[Exercise data — start]

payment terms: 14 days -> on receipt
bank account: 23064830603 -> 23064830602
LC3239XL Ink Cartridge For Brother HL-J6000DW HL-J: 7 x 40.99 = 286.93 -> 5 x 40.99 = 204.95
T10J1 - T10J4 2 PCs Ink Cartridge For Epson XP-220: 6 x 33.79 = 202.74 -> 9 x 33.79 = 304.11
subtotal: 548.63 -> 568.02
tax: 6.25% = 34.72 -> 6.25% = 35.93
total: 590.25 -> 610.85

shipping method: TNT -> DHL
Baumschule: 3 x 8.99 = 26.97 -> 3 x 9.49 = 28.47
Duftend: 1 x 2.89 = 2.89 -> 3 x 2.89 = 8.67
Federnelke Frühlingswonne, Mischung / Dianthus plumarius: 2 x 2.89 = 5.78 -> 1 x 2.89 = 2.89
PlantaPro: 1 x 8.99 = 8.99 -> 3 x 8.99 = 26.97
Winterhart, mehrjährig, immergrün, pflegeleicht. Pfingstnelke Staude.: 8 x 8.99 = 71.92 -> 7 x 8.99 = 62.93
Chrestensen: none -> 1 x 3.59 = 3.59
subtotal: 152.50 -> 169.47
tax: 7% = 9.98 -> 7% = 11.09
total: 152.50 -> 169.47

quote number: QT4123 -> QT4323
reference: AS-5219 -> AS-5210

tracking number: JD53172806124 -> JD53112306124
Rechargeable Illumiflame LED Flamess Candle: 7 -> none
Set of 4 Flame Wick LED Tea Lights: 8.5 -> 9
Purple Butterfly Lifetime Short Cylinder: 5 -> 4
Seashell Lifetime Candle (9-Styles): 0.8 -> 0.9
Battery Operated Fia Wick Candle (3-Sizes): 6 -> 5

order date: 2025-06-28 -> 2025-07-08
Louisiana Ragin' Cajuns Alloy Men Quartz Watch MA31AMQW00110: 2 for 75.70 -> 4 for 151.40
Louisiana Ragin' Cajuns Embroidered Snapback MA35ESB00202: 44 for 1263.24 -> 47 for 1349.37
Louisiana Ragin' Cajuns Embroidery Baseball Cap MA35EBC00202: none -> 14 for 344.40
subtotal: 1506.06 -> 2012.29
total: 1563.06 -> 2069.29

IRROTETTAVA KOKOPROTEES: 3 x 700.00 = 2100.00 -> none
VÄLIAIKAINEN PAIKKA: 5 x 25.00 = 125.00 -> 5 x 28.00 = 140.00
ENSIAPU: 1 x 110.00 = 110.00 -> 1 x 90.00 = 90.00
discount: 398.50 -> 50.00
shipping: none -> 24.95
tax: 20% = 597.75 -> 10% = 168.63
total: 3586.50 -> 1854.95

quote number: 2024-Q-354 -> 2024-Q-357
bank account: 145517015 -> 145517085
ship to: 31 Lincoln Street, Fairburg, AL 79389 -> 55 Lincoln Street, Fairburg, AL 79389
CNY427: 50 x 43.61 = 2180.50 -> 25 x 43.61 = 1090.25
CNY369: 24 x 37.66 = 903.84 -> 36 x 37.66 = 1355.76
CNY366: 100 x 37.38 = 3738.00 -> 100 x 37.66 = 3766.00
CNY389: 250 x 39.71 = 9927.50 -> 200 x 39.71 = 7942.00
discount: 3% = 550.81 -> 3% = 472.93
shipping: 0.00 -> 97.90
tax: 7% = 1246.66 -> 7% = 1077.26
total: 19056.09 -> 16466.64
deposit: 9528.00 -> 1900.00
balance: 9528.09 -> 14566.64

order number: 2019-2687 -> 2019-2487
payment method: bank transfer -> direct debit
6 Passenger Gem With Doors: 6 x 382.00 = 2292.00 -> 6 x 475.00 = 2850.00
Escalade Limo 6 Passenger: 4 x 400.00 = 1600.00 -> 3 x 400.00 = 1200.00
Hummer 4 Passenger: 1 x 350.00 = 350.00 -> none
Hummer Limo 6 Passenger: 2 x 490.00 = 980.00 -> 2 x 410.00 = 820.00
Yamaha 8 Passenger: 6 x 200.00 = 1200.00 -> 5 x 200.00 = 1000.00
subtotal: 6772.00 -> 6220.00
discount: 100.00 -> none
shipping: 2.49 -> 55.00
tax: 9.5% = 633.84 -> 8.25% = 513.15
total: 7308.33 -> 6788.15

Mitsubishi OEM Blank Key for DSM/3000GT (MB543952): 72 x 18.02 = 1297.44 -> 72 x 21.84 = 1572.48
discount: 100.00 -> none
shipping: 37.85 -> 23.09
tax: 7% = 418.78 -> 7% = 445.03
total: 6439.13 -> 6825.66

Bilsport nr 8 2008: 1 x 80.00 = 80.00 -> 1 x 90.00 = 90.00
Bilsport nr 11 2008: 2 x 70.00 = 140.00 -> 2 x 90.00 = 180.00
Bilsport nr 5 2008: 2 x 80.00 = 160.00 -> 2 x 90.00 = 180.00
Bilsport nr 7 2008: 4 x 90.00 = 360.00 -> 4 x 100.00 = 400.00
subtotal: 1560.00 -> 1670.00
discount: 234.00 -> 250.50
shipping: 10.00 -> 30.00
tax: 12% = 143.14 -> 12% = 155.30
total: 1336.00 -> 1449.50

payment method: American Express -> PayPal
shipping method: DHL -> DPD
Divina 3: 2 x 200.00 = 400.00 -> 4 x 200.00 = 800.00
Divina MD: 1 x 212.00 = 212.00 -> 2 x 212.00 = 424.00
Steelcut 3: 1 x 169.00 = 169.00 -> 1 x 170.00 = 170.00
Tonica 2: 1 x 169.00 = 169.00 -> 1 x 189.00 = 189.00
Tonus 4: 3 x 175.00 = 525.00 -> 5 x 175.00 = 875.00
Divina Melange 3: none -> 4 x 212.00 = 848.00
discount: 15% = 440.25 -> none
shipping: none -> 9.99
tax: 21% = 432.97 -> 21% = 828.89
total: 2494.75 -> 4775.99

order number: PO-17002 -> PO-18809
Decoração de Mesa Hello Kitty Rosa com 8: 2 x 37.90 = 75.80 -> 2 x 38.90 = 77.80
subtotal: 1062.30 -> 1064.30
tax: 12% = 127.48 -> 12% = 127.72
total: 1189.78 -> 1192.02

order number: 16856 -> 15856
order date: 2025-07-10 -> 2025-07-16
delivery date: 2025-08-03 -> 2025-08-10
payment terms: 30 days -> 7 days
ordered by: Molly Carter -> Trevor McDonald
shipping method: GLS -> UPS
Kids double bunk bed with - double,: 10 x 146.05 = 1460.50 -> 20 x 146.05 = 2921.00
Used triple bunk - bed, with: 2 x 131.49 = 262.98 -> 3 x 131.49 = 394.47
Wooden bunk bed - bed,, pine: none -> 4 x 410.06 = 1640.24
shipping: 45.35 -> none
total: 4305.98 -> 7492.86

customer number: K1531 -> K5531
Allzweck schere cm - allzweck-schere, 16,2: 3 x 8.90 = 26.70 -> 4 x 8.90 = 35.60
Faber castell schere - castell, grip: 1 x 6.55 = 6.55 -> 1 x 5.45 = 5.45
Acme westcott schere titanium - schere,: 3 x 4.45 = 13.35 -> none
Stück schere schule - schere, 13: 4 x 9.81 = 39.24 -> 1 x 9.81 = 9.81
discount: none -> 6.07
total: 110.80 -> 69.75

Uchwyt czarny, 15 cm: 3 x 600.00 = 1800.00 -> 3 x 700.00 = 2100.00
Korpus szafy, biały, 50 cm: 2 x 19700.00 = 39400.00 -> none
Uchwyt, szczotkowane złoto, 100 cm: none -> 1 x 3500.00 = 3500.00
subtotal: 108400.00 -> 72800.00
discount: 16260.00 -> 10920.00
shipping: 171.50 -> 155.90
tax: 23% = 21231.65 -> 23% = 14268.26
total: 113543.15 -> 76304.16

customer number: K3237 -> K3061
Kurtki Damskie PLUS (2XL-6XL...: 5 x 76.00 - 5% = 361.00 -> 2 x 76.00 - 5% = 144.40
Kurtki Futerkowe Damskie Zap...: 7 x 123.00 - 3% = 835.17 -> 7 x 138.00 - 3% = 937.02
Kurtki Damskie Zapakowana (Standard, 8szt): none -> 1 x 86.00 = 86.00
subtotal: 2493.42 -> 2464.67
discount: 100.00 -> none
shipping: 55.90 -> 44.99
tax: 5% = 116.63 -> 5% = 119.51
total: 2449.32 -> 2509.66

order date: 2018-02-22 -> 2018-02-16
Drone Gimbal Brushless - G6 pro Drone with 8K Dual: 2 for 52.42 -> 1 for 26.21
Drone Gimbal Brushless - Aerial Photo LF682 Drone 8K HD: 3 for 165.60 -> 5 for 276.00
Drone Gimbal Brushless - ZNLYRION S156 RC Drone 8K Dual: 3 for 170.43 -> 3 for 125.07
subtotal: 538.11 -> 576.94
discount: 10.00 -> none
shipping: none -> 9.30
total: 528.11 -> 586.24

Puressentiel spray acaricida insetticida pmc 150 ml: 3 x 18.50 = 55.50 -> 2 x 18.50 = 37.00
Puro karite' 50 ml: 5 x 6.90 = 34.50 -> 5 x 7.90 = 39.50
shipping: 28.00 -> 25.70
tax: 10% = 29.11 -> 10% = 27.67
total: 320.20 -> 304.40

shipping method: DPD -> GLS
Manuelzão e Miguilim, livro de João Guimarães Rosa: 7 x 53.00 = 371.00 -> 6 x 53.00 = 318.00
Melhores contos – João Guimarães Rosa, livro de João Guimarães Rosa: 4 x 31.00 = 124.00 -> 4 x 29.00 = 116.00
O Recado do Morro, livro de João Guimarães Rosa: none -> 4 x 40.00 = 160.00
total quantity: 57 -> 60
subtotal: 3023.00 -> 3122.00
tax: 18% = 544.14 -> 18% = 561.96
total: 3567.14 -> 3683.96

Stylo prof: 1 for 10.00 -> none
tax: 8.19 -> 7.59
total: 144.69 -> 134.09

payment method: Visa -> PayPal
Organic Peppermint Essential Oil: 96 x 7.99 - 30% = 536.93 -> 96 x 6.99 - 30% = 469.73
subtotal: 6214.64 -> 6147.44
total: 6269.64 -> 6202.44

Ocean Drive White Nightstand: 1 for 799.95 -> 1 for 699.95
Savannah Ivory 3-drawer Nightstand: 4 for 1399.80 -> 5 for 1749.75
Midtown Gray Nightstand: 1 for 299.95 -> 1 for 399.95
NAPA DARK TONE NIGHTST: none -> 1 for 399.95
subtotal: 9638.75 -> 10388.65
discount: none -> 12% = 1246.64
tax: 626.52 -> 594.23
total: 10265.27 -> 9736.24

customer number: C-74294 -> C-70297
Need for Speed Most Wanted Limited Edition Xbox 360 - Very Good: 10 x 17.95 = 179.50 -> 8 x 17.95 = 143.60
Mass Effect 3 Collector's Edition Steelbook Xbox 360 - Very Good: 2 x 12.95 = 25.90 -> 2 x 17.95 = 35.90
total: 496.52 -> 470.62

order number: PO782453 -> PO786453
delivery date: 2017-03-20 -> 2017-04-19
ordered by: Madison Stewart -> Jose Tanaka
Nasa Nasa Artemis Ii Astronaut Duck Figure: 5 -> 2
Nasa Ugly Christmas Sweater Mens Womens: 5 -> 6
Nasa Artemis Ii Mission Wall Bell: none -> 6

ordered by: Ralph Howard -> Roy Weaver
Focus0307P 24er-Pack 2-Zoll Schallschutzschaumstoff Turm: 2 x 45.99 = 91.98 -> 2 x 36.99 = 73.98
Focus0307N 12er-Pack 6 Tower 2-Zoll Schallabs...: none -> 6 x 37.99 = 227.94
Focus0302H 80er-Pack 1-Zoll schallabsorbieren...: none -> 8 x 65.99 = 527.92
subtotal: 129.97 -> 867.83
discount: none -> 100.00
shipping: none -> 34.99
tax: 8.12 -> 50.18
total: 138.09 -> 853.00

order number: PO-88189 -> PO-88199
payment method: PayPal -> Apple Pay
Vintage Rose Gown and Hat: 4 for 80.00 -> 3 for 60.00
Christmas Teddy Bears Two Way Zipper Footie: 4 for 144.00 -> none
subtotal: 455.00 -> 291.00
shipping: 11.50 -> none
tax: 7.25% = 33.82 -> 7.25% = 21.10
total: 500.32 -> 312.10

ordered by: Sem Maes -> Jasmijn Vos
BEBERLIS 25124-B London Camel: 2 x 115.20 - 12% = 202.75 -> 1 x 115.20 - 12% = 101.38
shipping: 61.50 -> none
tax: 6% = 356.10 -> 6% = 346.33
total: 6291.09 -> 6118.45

[Exercise data — finish]

** Problem details **
Check each line of the entries above for the word "Bilsport". List the ones that have it.

** Response to this task **
Bilsport nr 8 2008: 1 x 80.00 = 80.00 -> 1 x 90.00 = 90.00
Bilsport nr 11 2008: 2 x 70.00 = 140.00 -> 2 x 90.00 = 180.00
Bilsport nr 5 2008: 2 x 80.00 = 160.00 -> 2 x 90.00 = 180.00
Bilsport nr 7 2008: 4 x 90.00 = 360.00 -> 4 x 100.00 = 400.00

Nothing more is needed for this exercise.